25

How would you find all nodes between two H3's using XPATH?

klumsy
  • 4,081
  • 5
  • 32
  • 42

5 Answers5

33

In XPath 1.0 one way to do this is by using the Kayessian method for node-set intersection:

$ns1[count(.|$ns2) = count($ns2)]

The above expression selects exactly the nodes that are part both of the node-set $ns1 and the node-set $ns2.
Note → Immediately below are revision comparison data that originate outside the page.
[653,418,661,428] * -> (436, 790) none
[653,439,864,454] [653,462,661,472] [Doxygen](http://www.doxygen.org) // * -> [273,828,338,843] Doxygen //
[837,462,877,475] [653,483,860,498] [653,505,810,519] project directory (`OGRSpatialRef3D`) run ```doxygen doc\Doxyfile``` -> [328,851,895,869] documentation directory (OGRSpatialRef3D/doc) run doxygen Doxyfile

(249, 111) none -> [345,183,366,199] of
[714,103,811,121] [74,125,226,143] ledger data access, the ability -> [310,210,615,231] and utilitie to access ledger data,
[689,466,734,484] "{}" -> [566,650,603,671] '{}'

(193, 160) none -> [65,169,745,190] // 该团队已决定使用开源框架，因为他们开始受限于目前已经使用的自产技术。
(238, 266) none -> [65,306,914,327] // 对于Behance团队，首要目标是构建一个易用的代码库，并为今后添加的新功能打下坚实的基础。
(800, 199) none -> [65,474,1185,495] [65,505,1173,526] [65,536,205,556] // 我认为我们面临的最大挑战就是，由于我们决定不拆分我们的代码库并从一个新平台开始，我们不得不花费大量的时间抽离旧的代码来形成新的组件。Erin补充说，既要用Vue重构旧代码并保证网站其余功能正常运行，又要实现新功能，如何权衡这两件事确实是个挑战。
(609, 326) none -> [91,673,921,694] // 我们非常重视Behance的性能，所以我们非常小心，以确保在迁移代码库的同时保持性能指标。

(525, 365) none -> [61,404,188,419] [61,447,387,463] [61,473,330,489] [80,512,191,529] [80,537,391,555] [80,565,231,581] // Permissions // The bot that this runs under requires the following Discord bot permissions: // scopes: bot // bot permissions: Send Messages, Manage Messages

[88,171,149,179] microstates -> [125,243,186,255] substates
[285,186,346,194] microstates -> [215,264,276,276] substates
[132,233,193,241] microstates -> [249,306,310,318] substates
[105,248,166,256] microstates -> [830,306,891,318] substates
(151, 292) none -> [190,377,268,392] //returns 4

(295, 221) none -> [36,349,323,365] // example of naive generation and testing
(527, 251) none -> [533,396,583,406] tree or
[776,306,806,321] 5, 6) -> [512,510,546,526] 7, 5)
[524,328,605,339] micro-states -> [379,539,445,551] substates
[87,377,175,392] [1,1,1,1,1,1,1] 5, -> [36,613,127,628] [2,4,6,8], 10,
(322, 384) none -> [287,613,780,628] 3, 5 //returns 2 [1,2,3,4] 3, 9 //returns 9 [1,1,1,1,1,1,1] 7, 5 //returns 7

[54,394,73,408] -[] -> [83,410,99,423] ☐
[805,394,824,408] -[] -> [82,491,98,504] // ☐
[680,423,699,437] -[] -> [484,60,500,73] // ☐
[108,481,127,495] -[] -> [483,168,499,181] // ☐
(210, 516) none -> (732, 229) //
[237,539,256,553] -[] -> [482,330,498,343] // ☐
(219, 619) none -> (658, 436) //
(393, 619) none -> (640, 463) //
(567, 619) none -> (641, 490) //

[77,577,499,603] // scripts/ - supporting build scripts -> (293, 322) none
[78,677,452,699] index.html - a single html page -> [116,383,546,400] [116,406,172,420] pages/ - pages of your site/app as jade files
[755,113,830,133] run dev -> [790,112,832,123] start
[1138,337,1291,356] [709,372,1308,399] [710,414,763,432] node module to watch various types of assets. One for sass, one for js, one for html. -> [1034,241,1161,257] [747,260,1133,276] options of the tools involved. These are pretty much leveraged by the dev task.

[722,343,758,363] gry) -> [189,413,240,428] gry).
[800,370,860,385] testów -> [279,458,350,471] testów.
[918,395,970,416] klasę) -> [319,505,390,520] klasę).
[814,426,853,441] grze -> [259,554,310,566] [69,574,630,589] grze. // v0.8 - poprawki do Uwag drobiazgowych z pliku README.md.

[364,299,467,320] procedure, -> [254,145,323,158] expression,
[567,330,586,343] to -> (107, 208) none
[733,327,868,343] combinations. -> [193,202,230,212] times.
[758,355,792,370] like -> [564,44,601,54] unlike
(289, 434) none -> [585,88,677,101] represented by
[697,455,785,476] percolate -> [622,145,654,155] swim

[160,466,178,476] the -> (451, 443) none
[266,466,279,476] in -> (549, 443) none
To apply this to the specific question -- let's say we need to select all nodes between the 2nd and 3rd h3 element in the following XML document:

<html>
  <h3>Title T31</h3>
    <a31/>
    <b31/>
  <h3>Title T32</h3>
    <a32/>
    <b32/>
  <h3>Title T33</h3>
    <a33/>
    <b33/>
  <h3>Title T34</h3>
    <a34/>
    <b34/>
  <h3>Title T35</h3>
</html>

We have to substitute $ns1 with:

/*/h3[2]/following-sibling::node()

and to substitute $ns2 with:

/*/h3[3]/preceding-sibling::node()

Thus, the complete XPath expression is:

/*/h3[2]/following-sibling::node()
             [count(.|/*/h3[3]/preceding-sibling::node())
             =
              count(/*/h3[3]/preceding-sibling::node())
             ]

We can verify that this is the correct XPath expression:

<xsl:stylesheet version="1.0"
 xmlns:xsl="http://www.w3.org/1999/XSL/Transform">
 <xsl:output omit-xml-declaration="yes" indent="yes"/>

 <xsl:template match="/">
  <xsl:copy-of select=
   "/*/h3[2]/following-sibling::node()
             [count(.|/*/h3[3]/preceding-sibling::node())
             =
              count(/*/h3[3]/preceding-sibling::node())
             ]
   "/>
 </xsl:template>
</xsl:stylesheet>

When this transformation is applied on the XML document presented above, the wanted, correct result is produced:

<a32/>

<b32/>

II. XPath 2.0 solution:

Use the intersect operator:

   /*/h3[2]/following-sibling::node()
intersect
   /*/h3[3]/preceding-sibling::node()
Dimitre Novatchev
  • 240,661
  • 26
  • 293
  • 431
  • so the one use case this doesn't fix, is content after the last H3.. i'm curiouos what modification would be needed to be able to pict this up. – klumsy Oct 02 '10 at 00:28
  • @klumsy: Just prepend the existing expression with `"/*/h3[2]/following-sibling::node()[not(/*/h3[3])] | ` – Dimitre Novatchev Oct 02 '10 at 01:39
  • how to loop with this expression over more "slices"? How can I replace 2 and 3 with variables in a loop over all h3's? – zypro Feb 19 '18 at 13:43
  • 1
    @zypro, It's simple: Have variables `$startInd`, `$endInd`, and declare them within your "loop" with the necessary values. Also, replace in the expression "`2`" with `$startInd` and "`3`" with `$endInd`. The XPath 2.0 expression can be even this: `for $i in 1 to count(/*/h3) -1 return /*/h3[$i]/following-sibling::node() intersect /*/h3[$i+1]/preceding-sibling::node()` – Dimitre Novatchev Feb 19 '18 at 15:58
7

Other XPath 1.0 solution when you know both marks are the same element (this case h3):

/html/body/h3[2]/following-sibling::node()
                           [not(self::h3)]
                           [count(preceding-sibling::h3)=2]
2

A more general solution - in XPath 2.0 - assuming you want nodes at all tree depths between the two h3 elements, which would not necessarily be siblings.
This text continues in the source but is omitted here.